Russia appears to be actively involved in Syria's civil war, lending military/ paramilitary support to President Al-Assad's forces. As recently as April 12, Russian military police and Syrian Army forces retook Eastern Ghouta, an area east of the capital city.5


Why is the US Involved?

Reporting from The Washington Post suggests the US was originally indirectly involved in the Syrian civil war at it's outbreak in 2011 by backing and providing limited armament to opposition groups working to topple President Assad. By 2014, in response to a growing ISIS threat in Iraq and in Syria, the US began conducting airstrikes on ISIS targets, and sending in "advisers" to capture and control the ground ISIS had held. By the time Russia started its air campaign in Syria in September 2015, the US found itself getting caught up in disputes with other regional actors, and had "at times acted against threats or the repeated use of chemical weapons against civilians." 6 7

The US has since become more directly invoved in Syria, though at least in part as a function of it's campaign against ISIS. The same reporting details incidents involving US armed forces within Syria since at least 2016 and especially in the spring of 2017, operating as part of a multi-national coalition against ISIS, but also training Syrian rebel forces. The US has also led missile strikes from naval platforms in the
Mediterranean Sea. 8


What Other States are Involved?

  • Iran. The Washington Post reporting previously cited detailed a June, 2017 attack on US troops by an Iranian armed drone near a base where Syrian rebel forces were being trained.

  • France.
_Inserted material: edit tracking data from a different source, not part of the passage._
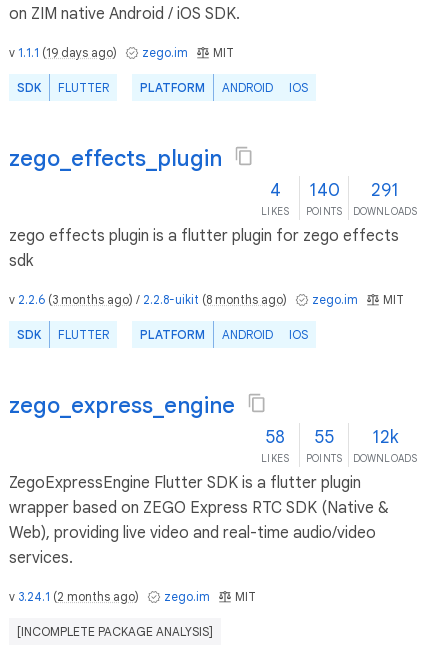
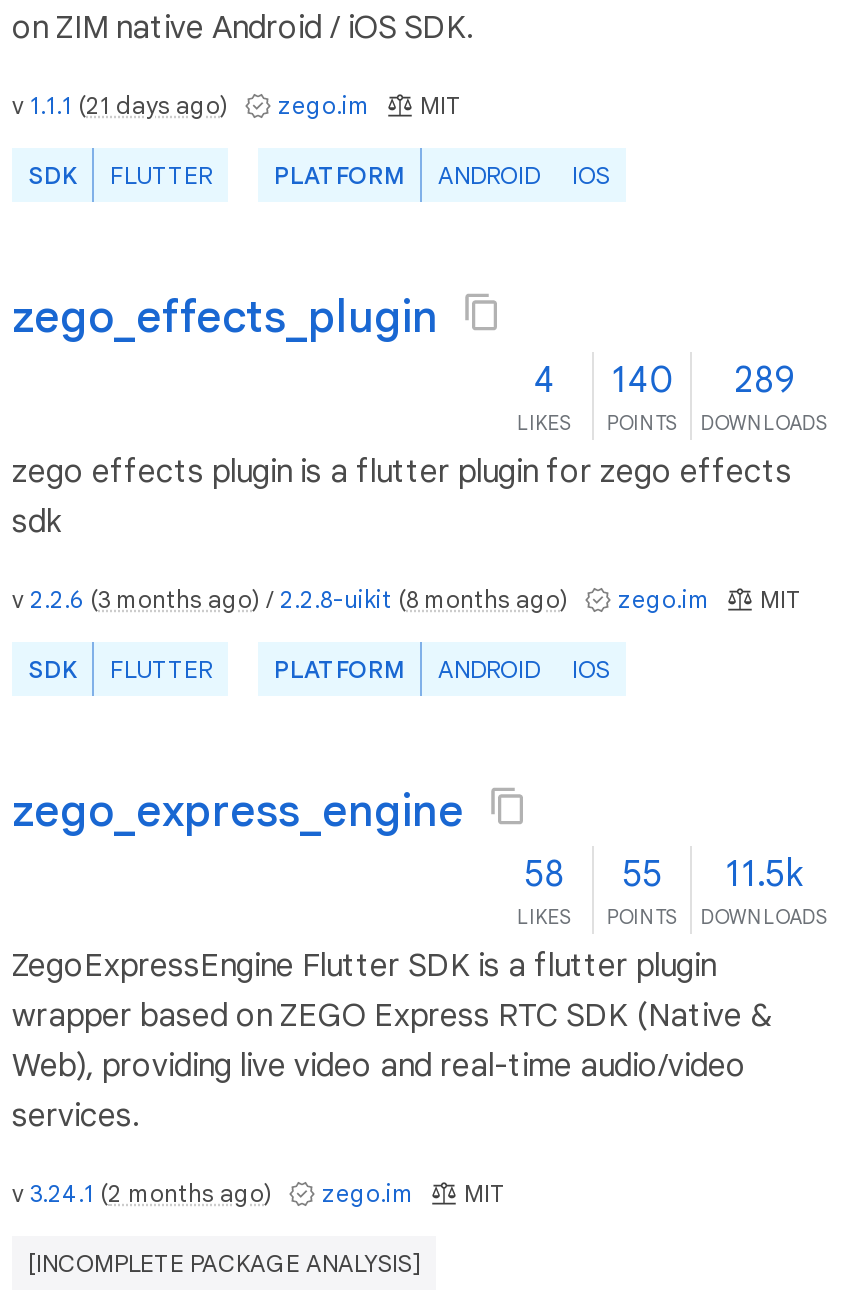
- v 1.1.1 (19 days ago) zego.im MIT
+ v 1.1.1 (21 days ago) zego.im MIT

- 4 140 291
+ 4 140 289

- 58 55 12k
+ 58 55 11.5k
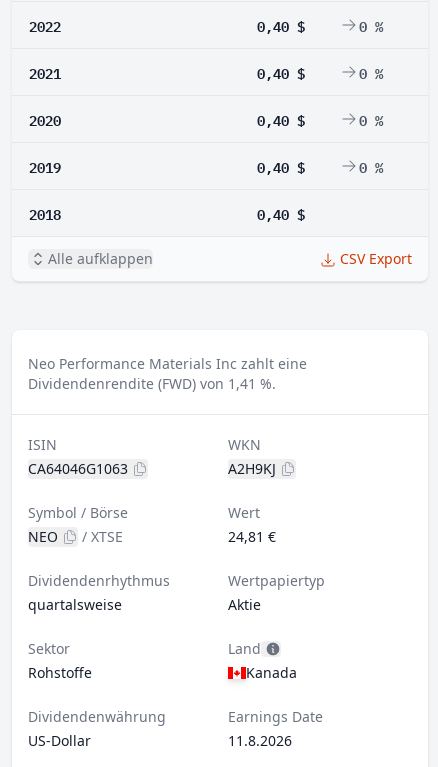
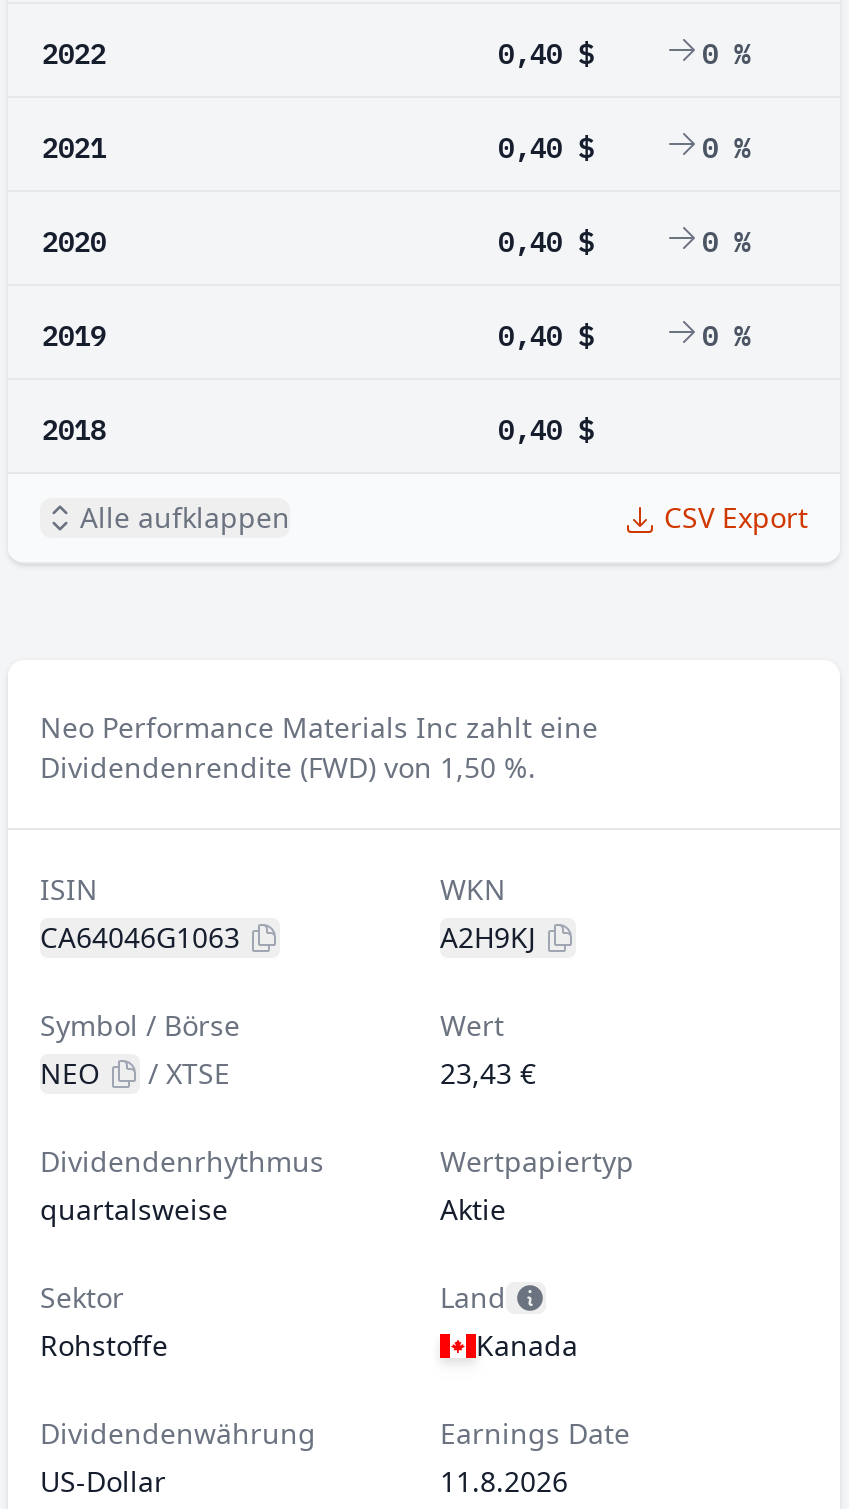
- Dividendenrendite (FWD) von 1,41 %.
+ Dividendenrendite (FWD) von 1,50 %.

- 24,81 €
+ 23,43 €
As the former mandatory ruler of Syria 9, the French appear to have generally taken a harder line against Syria and ISIS than even the US, and had been calling for military intervention since 2013, admitting it had armed Syrian rebels the following year. France significantly stepped up coordinated air strikes against Syrian targets after the 13 November attacks in Paris. 10 11.

    This doesn't necessarily mean that France is involved in Syria's civil war, but the line between civil war actor and international coalition against ISIS seems blurred.

  • Turkey. Turkey trained defectors from the Syrian Armed Forces and in 2011, "announced the birth of the Free Syrian Army under the supervision of Turkish military intelligence," later actively working to align itself with a post-Assad government and providing arms and training to Syrian opposition forces. 12

  • Great Britain. Reporting from Sky News in August, 2012 asserted that the UK was providing intelligence on Syrian military movements from its bases on Cyprus to the Turkish, who forwarded that information to the Turkish-trained Free Syrian Army. 13 14.


Syria's Use of Chemical Weapons

Over the past five years, President al-Assad used chemical weapons against people inside of Syria. Let's first look at the 2013 attack, then the most recent attack, and finally a quick overview of attacks that have occurred between the two.

2013 Attack

The attack happened in Ghouta, near the capital city of Damascus, in the early hours of August 21, 2013.



According to BBC reporting, some of the missiles used were Soviet-era M14 rockets. 15 Other rockets were unidentified 330mm surface-to-surface missiles with a thin casing designed to peel away at impact to expose the nerve agent sarin. 16

2018 Attack

About 42 Syrians died in the suburb of Douma, east of Damascus on April 8, 2018. 17 Reporting from The New York Times indicated that the compound involved may have been chlorine. 18

...And all the attacks in between

The same reporting from The New York Times highlighted multiple chemical attacks throughout the time period (read: date - chemical agent):

  • April 2014 - Poison gas
  • May 2015 - Chrlorine
  • August 2015 - Mustard Gas
  • September 2016 - Chlorine
  • April 2017 - Sarin


Coalition Strike, April 2018

A coalition of US, British and French forces struck Syria's chemical weapon facilities on Friday, April 13th. The facilities were located west of Homs near the Lebanon border, though confidence that the destruction made a significant impact on Assad's program seems somewhat low. 19

Each member of the coalition has shown they had greater reasons for performing the strike than just the humanitarian mission of protecting Syrian citizens. We've established the United States has forces inside Syria and is known to support the rebel forces, as do the British and the French.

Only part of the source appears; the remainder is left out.